*Your goal:*
I'd like every line in the following listing that holds "flex" copied.
--------------------
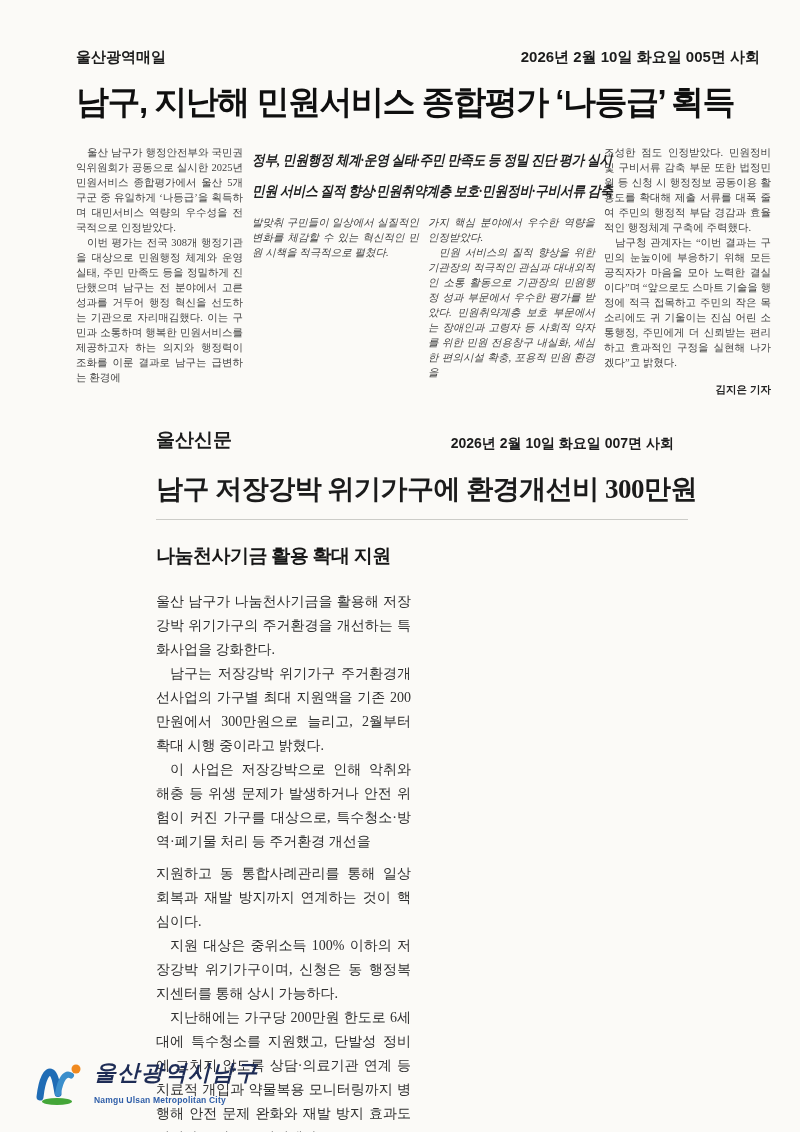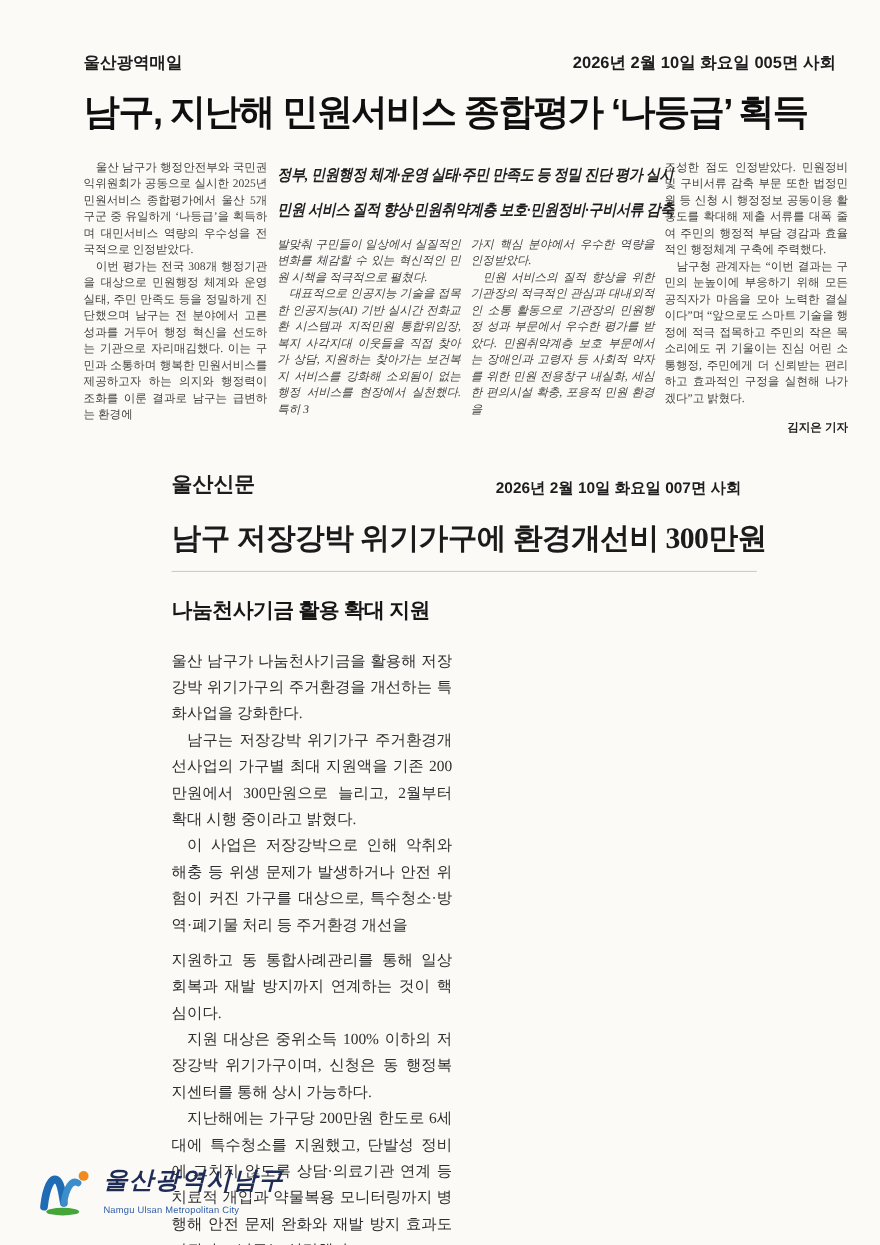--- a/index.html
+++ b/index.html
@@ -71,21 +71,21 @@
   .footer {
     position:absolute; left:35px; top:1062px;
     display:flex; align-items:center; gap:9px;
   }
   .logo-text { display:flex; flex-direction:column; }
   .logo-kr {
     font-family:"Liberation Sans", sans-serif; font-weight:800;
     font-size:22px; color:#1e2c55; letter-spacing:1.5px; line-height:20px;font-style:italic;
   }
   .logo-en {
-    font-family:"Liberation Sans", sans-serif; font-weight:400;
+    font-family:"Liberation Sans", sans-serif; font-weight:700;
     font-size:8.5px; color:#2f5ea8; margin-top:12px; letter-spacing:0.2px;
   }
 </style>
 </head>
 <body>
 
 <div class="page">
   <div class="inner">
 
     <section>
@@ -103,21 +103,20 @@
         </div>
 
         <div class="a1mid">
           <div class="a1-subhead">
             <div>정부, 민원행정 체계·운영 실태·주민 만족도 등 정밀 진단 평가 실시</div>
             <div>민원 서비스 질적 향상·민원취약계층 보호·민원정비·구비서류 감축</div>
           </div>
           <div class="a1midcols">
             <div class="a1col">
               <p>발맞춰 구민들이 일상에서 실질적인 변화를 체감할 수 있는 혁신적인 민원 시책을 적극적으로 펼쳤다.</p>
-              <p class="ind">대표적으로 인공지능 기술을 접목한 인공지능(AI) 기반 실시간 전화교환 시스템과 지적민원 통합위임장, 복지 사각지대 이웃들을 직접 찾아가 상담, 지원하는 찾아가는 보건복지 서비스를 강화해 소외됨이 없는 행정 서비스를 현장에서 실천했다. 특히 3</p>
             </div>
             <div class="a1col">
               <p>가지 핵심 분야에서 우수한 역량을 인정받았다.</p>
               <p class="ind">민원 서비스의 질적 향상을 위한 기관장의 적극적인 관심과 대내외적인 소통 활동으로 기관장의 민원행정 성과 부문에서 우수한 평가를 받았다. 민원취약계층 보호 부문에서는 장애인과 고령자 등 사회적 약자를 위한 민원 전용창구 내실화, 세심한 편의시설 확충, 포용적 민원 환경을</p>
             </div>
           </div>
         </div>
 
         <div class="a1col">
           <p>조성한 점도 인정받았다. 민원정비 및 구비서류 감축 부문 또한 법정민원 등 신청 시 행정정보 공동이용 활용도를 확대해 제출 서류를 대폭 줄여 주민의 행정적 부담 경감과 효율적인 행정체계 구축에 주력했다.</p>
--------------------
*Finished exercise:*
     display:flex; align-items:center; gap:9px;
   .logo-text { display:flex; flex-direction:column; }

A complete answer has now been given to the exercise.